Introduce new syntax, as follows. By default, auto-detect from the message pattern string whether it uses the old syntax or the new one.

- Use digraphs to enclose both arguments and sub-messages: {|...|} instead of {...}.
  - ASCII digraphs for easy input, and easy string literals in non-Unicode source code.
  - Unusual combinations of characters that are rare in normal text.
  - Use the same digraphs for both arguments and sub-messages. Otherwise we believe that users will be confused. (And we would have to come up with a second set of low-collision digraphs.)
- Make the plural/selectordinal remainder placeholder look like an argument: {|#|}
  - Allow white space just like with an argument, for consistency: {| # |}
- In a choice argument style, enclose sub-messages also with {|...|} rather than the less-than operator and the single |
  - Allow white space before the {| and after the |} as in plural/select/selectordinal.
  - We retain the # or ≤ in the choice format so that the syntax and the MessagePattern.Part stream remain mostly the same.
- Add two more MessagePattern.ApostropheMode values: (The enum name does not really fit the choices well.)
  - Existing DOUBLE_OPTIONAL (ICU 4.8 default behavior)
  - Existing DOUBLE_REQUIRED (JDK compatibility mode)
  - New SINGLE_AND_DIGRAPH_BRACES (new syntax)
  - New HEURISTIC (auto-detect DOUBLE_OPTIONAL vs.
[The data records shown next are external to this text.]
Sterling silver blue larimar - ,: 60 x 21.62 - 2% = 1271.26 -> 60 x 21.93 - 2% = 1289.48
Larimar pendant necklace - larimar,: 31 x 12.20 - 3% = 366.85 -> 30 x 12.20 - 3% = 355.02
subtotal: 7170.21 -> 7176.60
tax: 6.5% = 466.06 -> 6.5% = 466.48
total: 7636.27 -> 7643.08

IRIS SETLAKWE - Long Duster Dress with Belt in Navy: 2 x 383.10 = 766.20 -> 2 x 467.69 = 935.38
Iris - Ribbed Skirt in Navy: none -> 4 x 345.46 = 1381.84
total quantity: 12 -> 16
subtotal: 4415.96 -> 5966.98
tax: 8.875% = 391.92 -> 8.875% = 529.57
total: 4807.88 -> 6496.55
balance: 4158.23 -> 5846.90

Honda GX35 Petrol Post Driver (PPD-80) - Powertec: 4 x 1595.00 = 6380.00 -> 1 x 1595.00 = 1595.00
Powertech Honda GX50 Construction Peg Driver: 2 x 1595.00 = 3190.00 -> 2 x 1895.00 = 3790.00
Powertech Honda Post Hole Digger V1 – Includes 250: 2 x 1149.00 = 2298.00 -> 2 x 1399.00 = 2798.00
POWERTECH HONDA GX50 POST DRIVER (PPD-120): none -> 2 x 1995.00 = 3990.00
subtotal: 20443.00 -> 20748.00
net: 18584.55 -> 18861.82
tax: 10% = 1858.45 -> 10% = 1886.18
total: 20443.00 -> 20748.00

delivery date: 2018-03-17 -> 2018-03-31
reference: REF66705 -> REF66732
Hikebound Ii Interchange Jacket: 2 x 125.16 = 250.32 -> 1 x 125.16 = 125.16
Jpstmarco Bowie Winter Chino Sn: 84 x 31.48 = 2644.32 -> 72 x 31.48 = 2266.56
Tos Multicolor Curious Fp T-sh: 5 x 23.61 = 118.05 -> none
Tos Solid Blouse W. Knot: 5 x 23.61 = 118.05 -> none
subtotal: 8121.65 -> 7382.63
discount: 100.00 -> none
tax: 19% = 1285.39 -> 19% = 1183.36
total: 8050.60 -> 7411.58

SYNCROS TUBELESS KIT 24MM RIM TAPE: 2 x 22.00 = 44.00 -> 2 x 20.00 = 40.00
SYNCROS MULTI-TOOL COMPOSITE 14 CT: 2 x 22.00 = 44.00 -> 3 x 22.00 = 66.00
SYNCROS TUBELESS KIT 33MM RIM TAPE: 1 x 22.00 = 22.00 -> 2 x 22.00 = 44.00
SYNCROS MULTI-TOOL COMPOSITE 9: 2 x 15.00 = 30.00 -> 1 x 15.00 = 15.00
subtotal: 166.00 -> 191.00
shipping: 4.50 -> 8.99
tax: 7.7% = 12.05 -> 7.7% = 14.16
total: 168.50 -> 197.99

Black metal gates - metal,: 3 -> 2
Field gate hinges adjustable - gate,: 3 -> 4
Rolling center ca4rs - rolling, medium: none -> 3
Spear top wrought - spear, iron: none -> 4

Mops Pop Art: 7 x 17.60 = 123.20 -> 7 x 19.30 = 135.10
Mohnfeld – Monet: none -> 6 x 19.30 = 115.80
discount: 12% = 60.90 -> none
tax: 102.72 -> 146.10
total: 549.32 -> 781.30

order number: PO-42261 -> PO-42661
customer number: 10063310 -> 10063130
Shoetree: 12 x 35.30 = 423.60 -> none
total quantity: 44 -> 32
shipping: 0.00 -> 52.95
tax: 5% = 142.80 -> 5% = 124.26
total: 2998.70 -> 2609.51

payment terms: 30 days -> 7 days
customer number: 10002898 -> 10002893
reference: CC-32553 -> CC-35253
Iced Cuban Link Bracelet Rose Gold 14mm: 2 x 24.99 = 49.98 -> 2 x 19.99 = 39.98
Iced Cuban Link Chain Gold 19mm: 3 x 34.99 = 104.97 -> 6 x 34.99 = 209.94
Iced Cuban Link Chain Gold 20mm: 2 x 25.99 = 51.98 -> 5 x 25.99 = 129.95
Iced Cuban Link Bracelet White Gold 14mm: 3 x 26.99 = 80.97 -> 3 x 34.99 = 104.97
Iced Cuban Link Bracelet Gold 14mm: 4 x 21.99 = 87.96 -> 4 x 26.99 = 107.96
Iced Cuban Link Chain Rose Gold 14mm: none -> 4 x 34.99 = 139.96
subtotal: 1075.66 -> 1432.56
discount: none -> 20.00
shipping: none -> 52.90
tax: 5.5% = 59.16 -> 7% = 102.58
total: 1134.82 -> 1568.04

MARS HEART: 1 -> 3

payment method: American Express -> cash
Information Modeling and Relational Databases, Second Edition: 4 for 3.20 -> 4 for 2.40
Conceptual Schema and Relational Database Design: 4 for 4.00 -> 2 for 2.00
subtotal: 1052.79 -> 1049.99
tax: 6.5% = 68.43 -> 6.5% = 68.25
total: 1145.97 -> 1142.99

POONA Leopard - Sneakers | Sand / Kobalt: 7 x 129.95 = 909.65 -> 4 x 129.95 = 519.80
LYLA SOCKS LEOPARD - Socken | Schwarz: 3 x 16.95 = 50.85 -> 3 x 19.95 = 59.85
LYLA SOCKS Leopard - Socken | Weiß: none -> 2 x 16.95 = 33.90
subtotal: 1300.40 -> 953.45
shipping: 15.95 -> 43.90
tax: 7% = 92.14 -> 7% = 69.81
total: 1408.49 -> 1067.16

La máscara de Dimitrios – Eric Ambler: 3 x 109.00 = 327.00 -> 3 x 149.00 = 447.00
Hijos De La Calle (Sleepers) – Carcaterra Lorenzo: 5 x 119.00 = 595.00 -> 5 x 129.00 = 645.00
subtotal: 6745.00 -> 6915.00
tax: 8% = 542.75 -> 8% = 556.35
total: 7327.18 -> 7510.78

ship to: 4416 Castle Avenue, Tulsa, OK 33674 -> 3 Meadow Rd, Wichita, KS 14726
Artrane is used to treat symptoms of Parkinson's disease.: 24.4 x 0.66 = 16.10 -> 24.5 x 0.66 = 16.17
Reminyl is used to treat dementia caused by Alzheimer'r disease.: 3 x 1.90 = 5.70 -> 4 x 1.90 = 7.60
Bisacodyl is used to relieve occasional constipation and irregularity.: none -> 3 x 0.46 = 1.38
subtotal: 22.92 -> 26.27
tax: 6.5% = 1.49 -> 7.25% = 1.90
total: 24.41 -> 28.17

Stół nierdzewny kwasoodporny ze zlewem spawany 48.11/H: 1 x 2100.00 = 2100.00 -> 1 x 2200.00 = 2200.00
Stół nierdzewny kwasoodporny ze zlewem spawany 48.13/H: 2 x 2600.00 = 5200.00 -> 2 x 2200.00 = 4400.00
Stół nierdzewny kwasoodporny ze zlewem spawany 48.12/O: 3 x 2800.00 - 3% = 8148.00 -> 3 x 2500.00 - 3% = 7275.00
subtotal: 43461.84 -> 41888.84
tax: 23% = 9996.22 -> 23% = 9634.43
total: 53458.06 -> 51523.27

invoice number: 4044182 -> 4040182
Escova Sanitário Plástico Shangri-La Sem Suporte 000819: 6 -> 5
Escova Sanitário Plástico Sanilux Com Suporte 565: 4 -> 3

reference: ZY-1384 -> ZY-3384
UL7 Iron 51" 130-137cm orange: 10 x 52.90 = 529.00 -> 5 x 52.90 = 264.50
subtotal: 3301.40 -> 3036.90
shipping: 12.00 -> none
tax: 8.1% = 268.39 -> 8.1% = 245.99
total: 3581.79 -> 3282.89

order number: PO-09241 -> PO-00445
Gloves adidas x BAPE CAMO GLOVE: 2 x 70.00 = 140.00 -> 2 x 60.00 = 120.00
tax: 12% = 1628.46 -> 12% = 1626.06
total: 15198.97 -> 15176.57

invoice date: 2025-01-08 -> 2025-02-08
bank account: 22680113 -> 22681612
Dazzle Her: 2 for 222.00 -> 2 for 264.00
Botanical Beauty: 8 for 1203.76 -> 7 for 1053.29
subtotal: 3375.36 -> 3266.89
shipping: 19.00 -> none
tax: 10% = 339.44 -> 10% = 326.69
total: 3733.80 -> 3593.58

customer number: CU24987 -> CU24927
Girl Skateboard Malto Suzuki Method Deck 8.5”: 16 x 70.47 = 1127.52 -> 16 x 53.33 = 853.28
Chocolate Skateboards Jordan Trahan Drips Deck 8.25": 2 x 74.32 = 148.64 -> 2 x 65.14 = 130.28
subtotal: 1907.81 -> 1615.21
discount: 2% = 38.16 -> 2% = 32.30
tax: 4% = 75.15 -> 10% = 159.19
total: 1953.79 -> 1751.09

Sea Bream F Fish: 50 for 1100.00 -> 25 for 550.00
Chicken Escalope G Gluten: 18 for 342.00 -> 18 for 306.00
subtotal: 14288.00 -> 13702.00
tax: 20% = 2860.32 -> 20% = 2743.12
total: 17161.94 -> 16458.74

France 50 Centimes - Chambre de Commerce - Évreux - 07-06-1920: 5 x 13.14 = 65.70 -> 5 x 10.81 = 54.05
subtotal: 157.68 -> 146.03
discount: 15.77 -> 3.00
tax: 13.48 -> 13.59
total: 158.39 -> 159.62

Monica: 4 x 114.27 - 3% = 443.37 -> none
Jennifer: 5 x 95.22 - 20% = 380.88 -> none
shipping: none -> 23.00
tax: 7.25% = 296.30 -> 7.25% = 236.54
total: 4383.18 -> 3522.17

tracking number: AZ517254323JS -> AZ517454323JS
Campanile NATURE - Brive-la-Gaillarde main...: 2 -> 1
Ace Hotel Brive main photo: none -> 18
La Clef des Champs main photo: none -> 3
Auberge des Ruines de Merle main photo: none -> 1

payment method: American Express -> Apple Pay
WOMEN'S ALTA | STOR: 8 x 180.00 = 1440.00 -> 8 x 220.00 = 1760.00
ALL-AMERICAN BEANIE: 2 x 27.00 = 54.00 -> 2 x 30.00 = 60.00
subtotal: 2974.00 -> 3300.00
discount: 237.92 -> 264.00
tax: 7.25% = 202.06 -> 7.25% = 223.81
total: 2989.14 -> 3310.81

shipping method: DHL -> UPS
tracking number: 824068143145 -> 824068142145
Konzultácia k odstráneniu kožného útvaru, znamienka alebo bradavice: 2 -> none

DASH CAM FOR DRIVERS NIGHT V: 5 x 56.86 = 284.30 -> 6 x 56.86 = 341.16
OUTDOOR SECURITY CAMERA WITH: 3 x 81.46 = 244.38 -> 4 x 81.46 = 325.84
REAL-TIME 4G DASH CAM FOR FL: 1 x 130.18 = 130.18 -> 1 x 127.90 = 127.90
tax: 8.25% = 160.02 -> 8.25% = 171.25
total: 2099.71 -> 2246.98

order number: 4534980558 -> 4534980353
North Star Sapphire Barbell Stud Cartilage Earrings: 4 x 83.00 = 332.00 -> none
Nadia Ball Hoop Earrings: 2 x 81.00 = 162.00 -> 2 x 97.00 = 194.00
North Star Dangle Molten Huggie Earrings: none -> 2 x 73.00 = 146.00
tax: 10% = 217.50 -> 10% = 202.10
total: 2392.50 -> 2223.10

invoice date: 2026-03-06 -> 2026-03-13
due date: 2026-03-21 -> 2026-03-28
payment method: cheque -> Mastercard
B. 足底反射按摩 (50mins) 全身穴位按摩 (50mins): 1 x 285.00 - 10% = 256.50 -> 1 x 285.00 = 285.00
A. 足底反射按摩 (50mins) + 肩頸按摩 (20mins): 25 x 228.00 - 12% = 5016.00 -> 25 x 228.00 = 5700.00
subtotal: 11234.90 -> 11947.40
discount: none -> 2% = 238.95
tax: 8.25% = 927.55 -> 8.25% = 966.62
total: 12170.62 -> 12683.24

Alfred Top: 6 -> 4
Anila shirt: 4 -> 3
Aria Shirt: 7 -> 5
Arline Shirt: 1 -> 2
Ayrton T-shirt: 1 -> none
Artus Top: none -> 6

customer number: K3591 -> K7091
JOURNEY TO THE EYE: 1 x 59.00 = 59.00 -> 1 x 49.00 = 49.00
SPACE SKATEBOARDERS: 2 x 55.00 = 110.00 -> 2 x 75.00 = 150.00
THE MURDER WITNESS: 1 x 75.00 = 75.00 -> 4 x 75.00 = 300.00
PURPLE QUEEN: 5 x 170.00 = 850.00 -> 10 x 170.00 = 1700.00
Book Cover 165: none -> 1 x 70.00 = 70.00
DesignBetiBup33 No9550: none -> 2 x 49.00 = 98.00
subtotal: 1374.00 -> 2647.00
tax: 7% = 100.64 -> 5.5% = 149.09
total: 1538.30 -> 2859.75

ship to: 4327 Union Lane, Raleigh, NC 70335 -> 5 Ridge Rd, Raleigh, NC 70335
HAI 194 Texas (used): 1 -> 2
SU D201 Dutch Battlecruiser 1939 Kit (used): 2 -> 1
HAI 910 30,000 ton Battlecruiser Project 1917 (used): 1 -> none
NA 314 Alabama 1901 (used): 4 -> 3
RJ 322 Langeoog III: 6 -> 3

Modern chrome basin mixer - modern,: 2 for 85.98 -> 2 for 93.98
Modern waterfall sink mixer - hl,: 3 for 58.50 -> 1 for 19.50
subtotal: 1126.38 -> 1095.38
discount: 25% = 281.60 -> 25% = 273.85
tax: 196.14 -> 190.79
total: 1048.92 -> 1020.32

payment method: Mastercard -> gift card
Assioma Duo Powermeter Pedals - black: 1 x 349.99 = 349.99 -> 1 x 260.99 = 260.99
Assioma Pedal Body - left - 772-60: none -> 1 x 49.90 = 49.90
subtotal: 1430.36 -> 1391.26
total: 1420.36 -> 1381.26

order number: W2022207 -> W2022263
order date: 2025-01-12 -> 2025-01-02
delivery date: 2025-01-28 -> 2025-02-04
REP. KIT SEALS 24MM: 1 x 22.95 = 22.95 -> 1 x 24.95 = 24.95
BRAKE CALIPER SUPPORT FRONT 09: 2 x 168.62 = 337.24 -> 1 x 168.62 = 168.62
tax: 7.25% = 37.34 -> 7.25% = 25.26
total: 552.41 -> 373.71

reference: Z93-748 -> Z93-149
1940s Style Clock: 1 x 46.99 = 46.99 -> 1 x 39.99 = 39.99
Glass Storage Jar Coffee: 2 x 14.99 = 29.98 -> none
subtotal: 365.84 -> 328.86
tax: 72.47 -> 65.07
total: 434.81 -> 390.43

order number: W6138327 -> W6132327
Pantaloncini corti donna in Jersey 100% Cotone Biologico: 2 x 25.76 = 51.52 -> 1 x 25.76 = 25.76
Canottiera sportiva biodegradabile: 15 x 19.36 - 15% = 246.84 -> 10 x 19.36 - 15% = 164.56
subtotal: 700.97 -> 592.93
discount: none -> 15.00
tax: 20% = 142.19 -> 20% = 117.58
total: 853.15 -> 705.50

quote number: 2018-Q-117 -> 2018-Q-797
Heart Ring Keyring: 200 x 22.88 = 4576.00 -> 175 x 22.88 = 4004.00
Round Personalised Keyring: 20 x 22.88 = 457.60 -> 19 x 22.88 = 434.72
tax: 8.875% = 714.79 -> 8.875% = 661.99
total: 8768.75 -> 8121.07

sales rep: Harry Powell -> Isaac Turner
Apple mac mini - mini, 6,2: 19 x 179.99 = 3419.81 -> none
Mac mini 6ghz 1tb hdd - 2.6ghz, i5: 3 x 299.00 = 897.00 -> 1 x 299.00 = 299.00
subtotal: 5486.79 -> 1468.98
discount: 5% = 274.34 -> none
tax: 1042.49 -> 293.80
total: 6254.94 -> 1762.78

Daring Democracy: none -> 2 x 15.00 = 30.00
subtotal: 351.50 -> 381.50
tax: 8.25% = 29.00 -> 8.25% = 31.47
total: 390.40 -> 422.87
SINGLE_APOS_AND_DIGRAPHS)
    - Proposed to be the default behavior in ICU 50.
    - Detects simply via pattern.contains("{|") or equivalent.
    - Note: The new syntax looks to an old parser like a syntax error, unless it is immediately preceded by a quote-starting ASCII apostrophe that does not solely enclose the curly brace: "... '{| ...' ..." -- this seems extremely unusual.
- No mechanism for quoting/escaping in the new syntax.
  - Digraphs can be disrupted with space or U+200B ZWSP or similar.
- New method ApostropheMode getResolvedApostropheMode()
  - If getApostropheMode()==HEURISTIC, then getResolvedApostropheMode() will return
    - HEURISTIC if no pattern has been parsed yet.
    - DOUBLE_OPTIONAL or SINGLE_AND_DIGRAPH_BRACES after a pattern has been parsed.
    - When parsing another pattern, the heuristic is applied again. (Hence the new method.)
  - Otherwise getResolvedApostropheMode() will return the same value as getApostropheMode()
- C++ API signatures:
  - New UMessagePatternApostropheMode constants
    - UMSGPAT_APOS_SINGLE_AND_DIGRAPH_BRACES
    - UMSGPAT_APOS_HEURISTIC
  - New MessagePattern method
    - UMessagePatternApostropheMode getResolvedApostropheMode () const

ICU ticket: http://bugs.icu-project.org/trac/ticket/9333 "more robust MessageFormat syntax"

Example

With ApostropheMode.DOUBLE_OPTIONAL (ICU 4.8 default behavior):

In folder {folder_name} on {when, date, yyyy-MM-dd} there are

{num1, choice, 1<very few|4#at least four} files including

{num2, plural, offset:1 =0 {no} =1 {one} =2 {two}

other {one and # from group '#'3}} text files from

{gender, select, female {her} male{his}other{their}} collection.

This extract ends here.